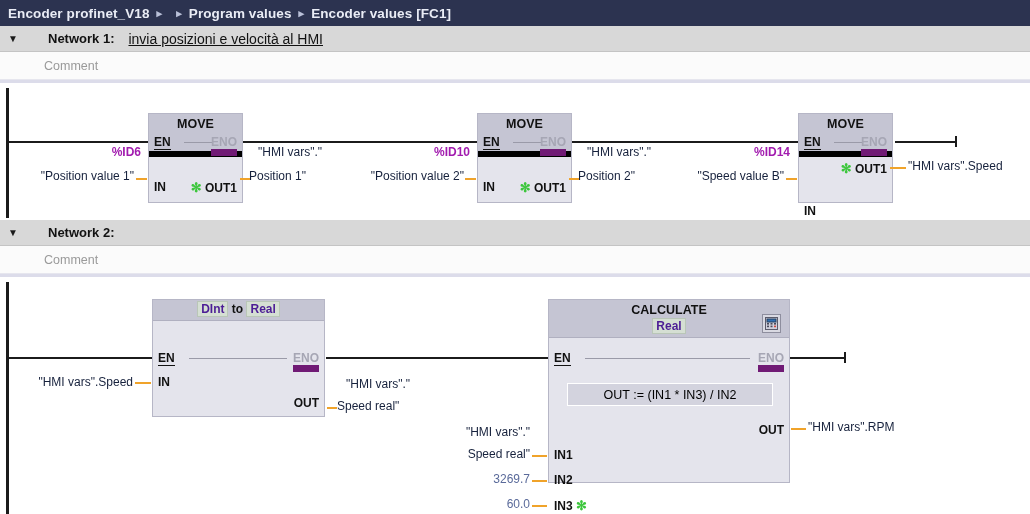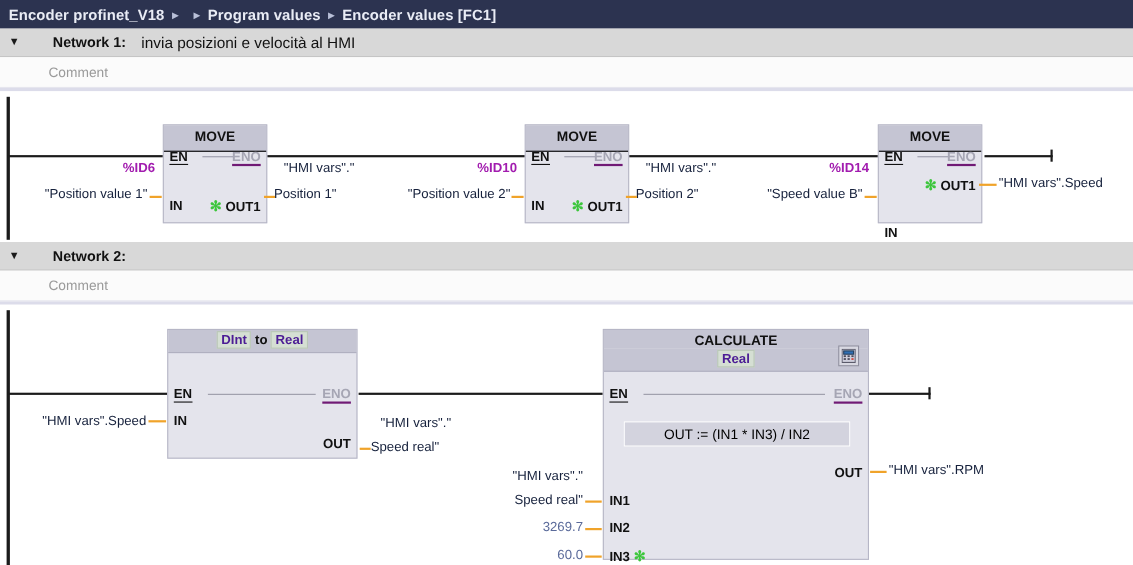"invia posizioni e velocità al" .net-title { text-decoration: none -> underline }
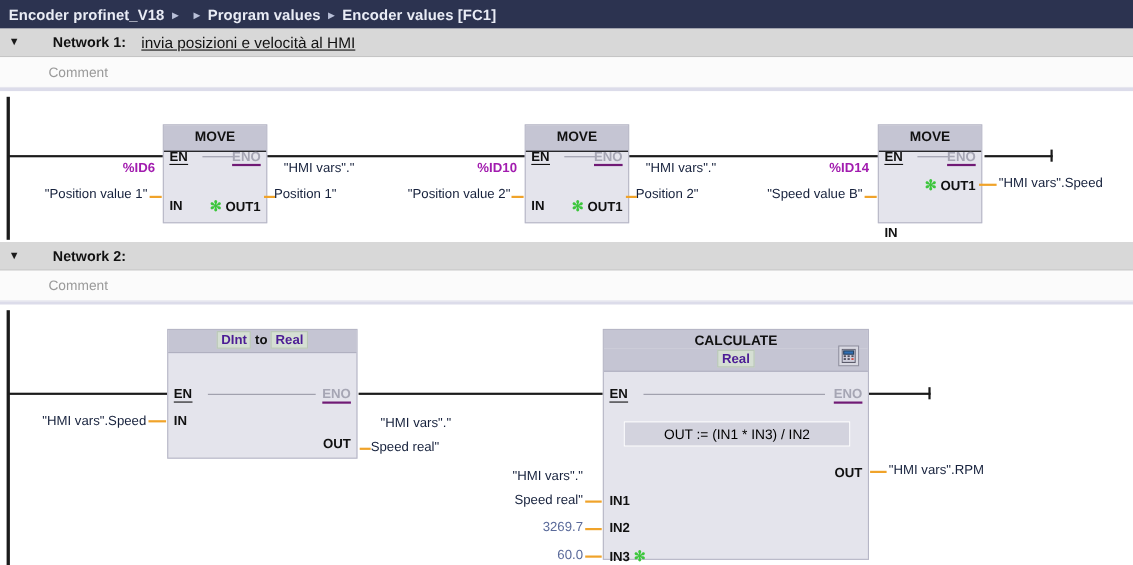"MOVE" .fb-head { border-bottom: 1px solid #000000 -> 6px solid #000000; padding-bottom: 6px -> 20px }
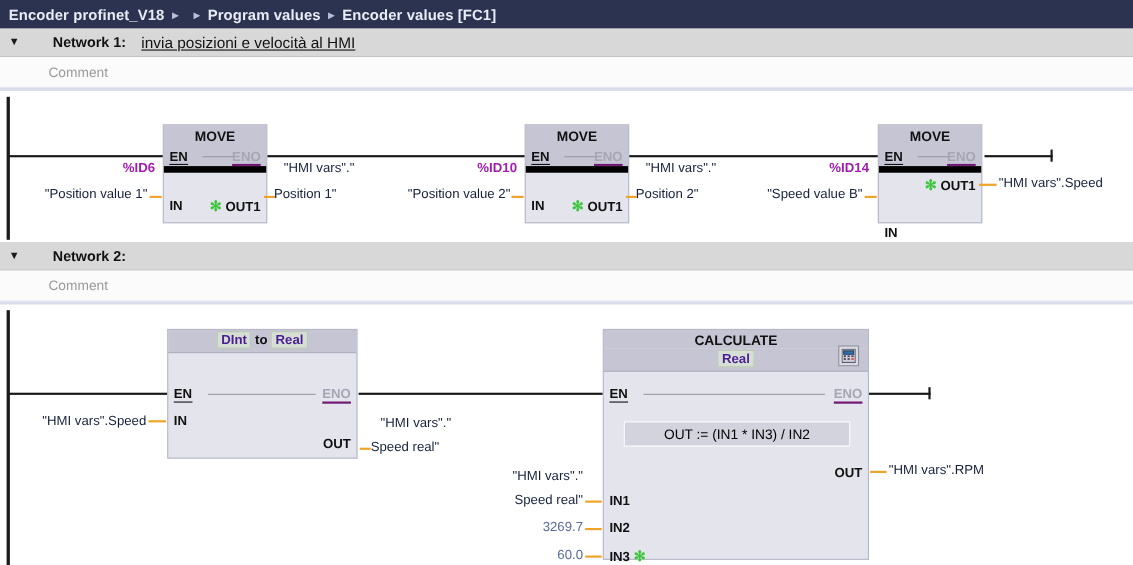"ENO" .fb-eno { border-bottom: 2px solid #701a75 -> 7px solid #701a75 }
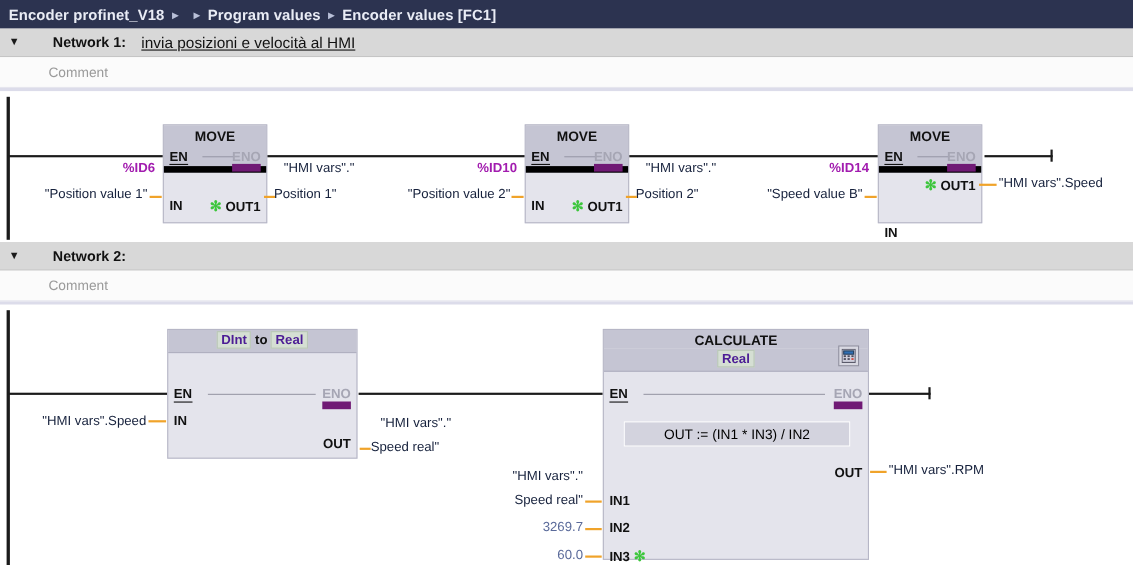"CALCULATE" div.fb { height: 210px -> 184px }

* * *

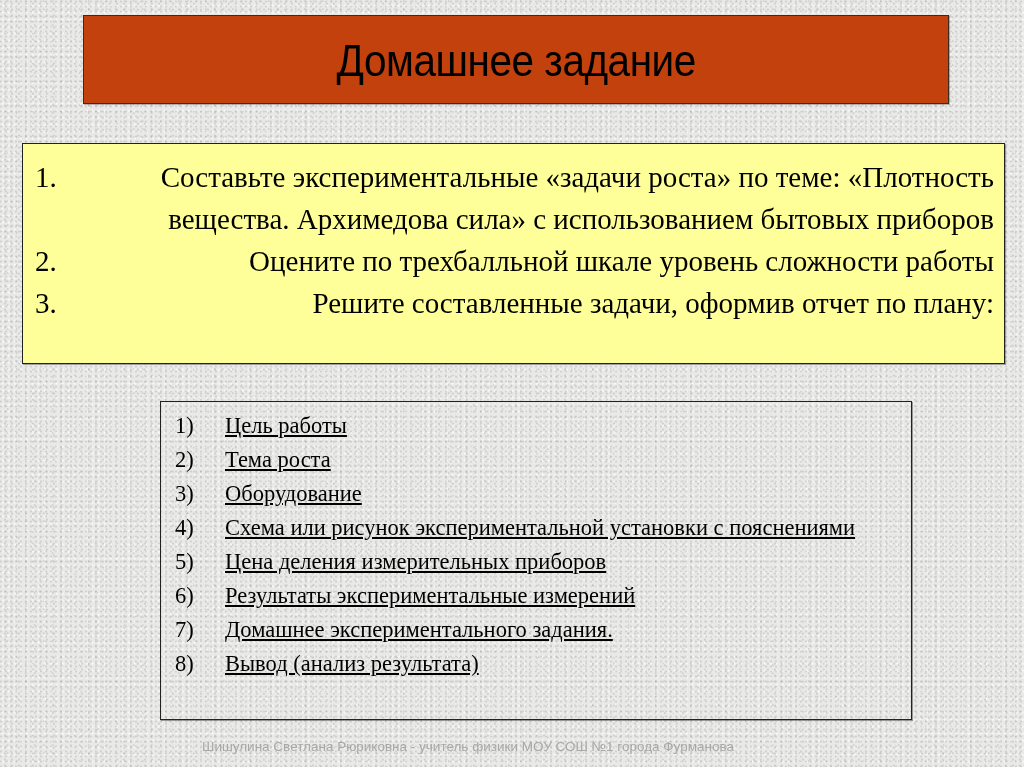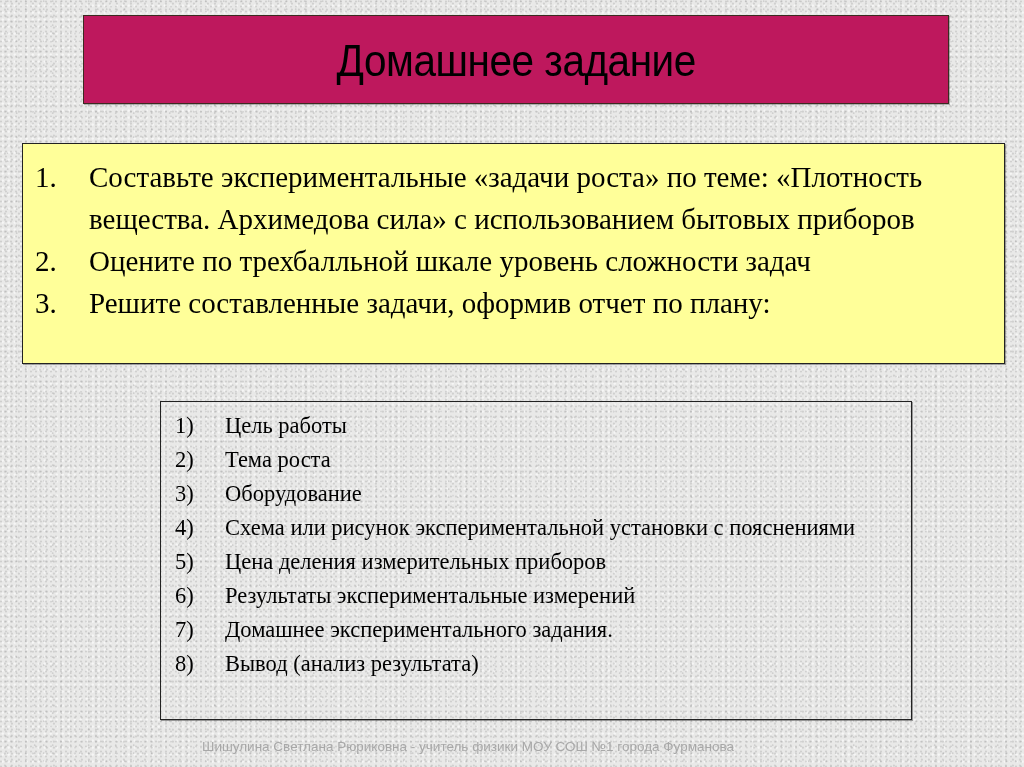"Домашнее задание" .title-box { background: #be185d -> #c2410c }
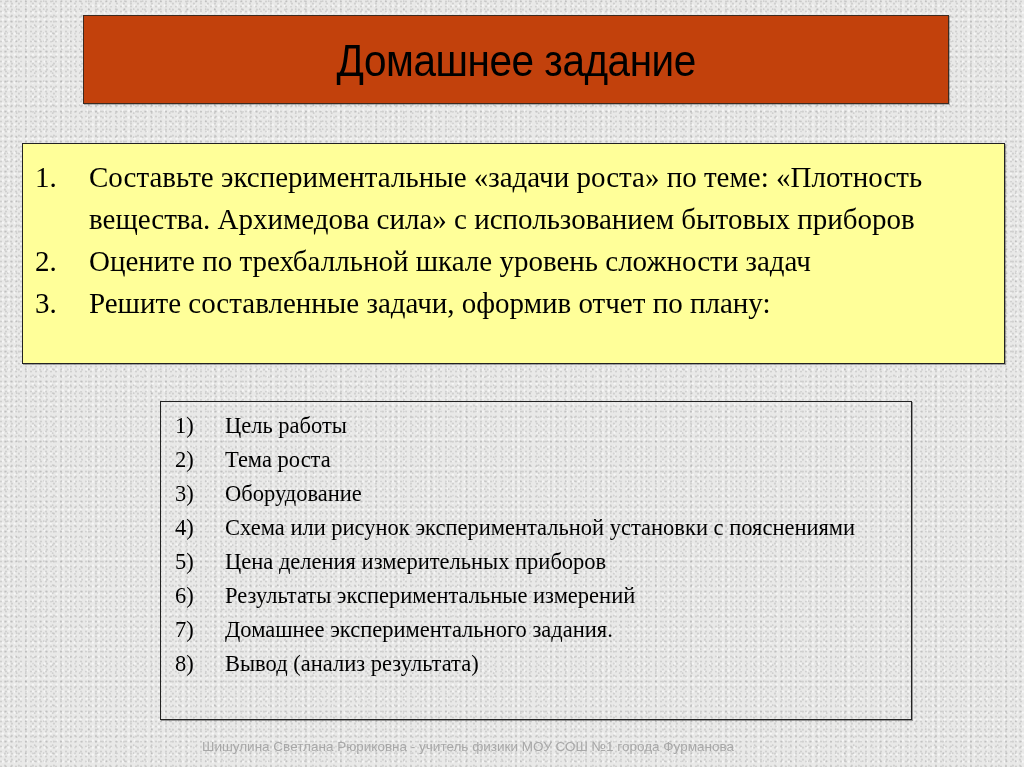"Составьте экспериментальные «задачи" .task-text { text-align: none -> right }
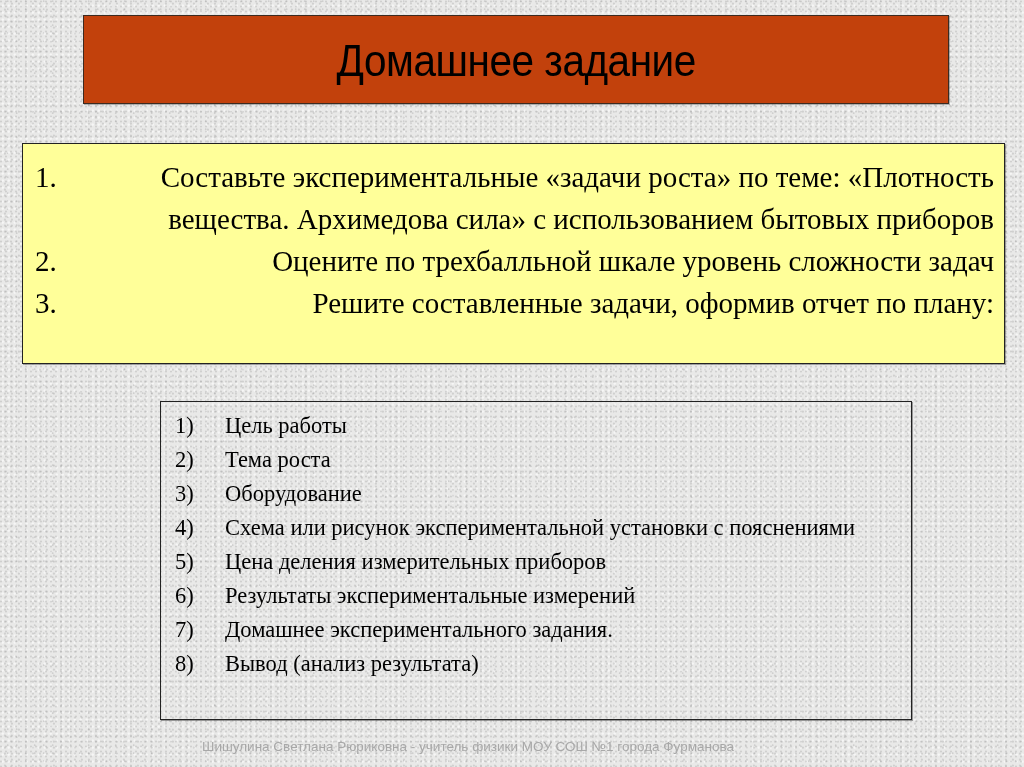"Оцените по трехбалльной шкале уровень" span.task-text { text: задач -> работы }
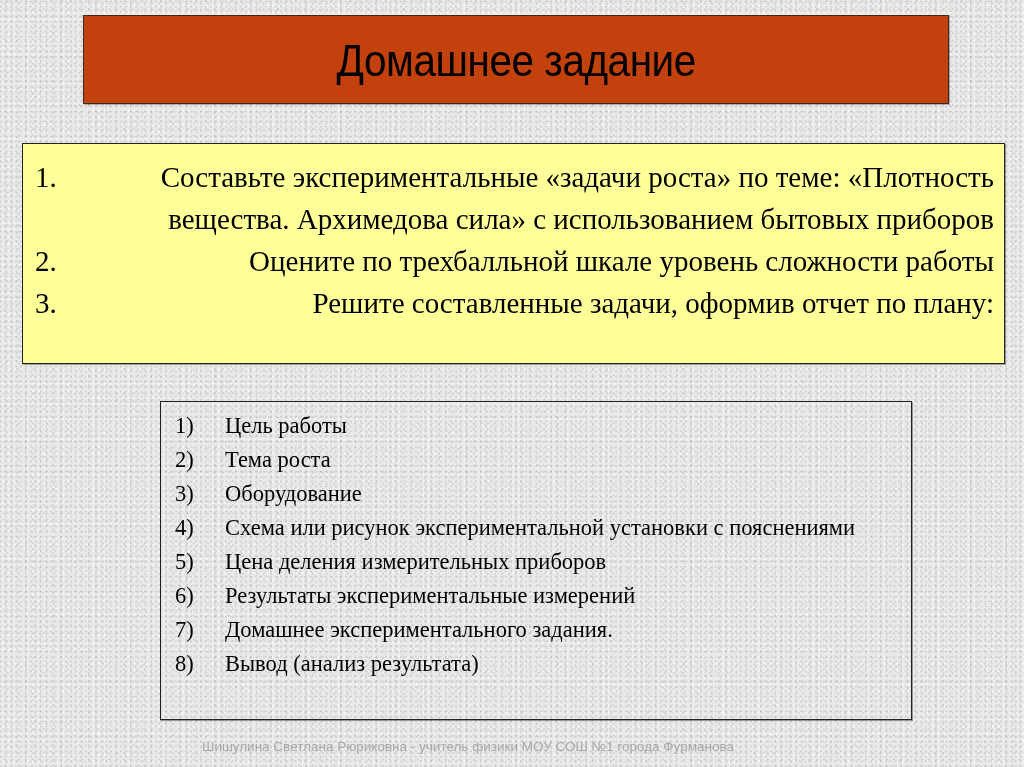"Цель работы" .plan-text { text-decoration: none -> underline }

EXERCISE AIM:
Given the listing above, repeat exactly the lines starting at the one with "posizioni e velocità" and ending at the one with "height: 210px ->", inclusive, excluding pictures.

RESPONSE BOX:
"invia posizioni e velocità al" .net-title { text-decoration: none -> underline }
"MOVE" .fb-head { border-bottom: 1px solid #000000 -> 6px solid #000000; padding-bottom: 6px -> 20px }
"ENO" .fb-eno { border-bottom: 2px solid #701a75 -> 7px solid #701a75 }
"CALCULATE" div.fb { height: 210px -> 184px }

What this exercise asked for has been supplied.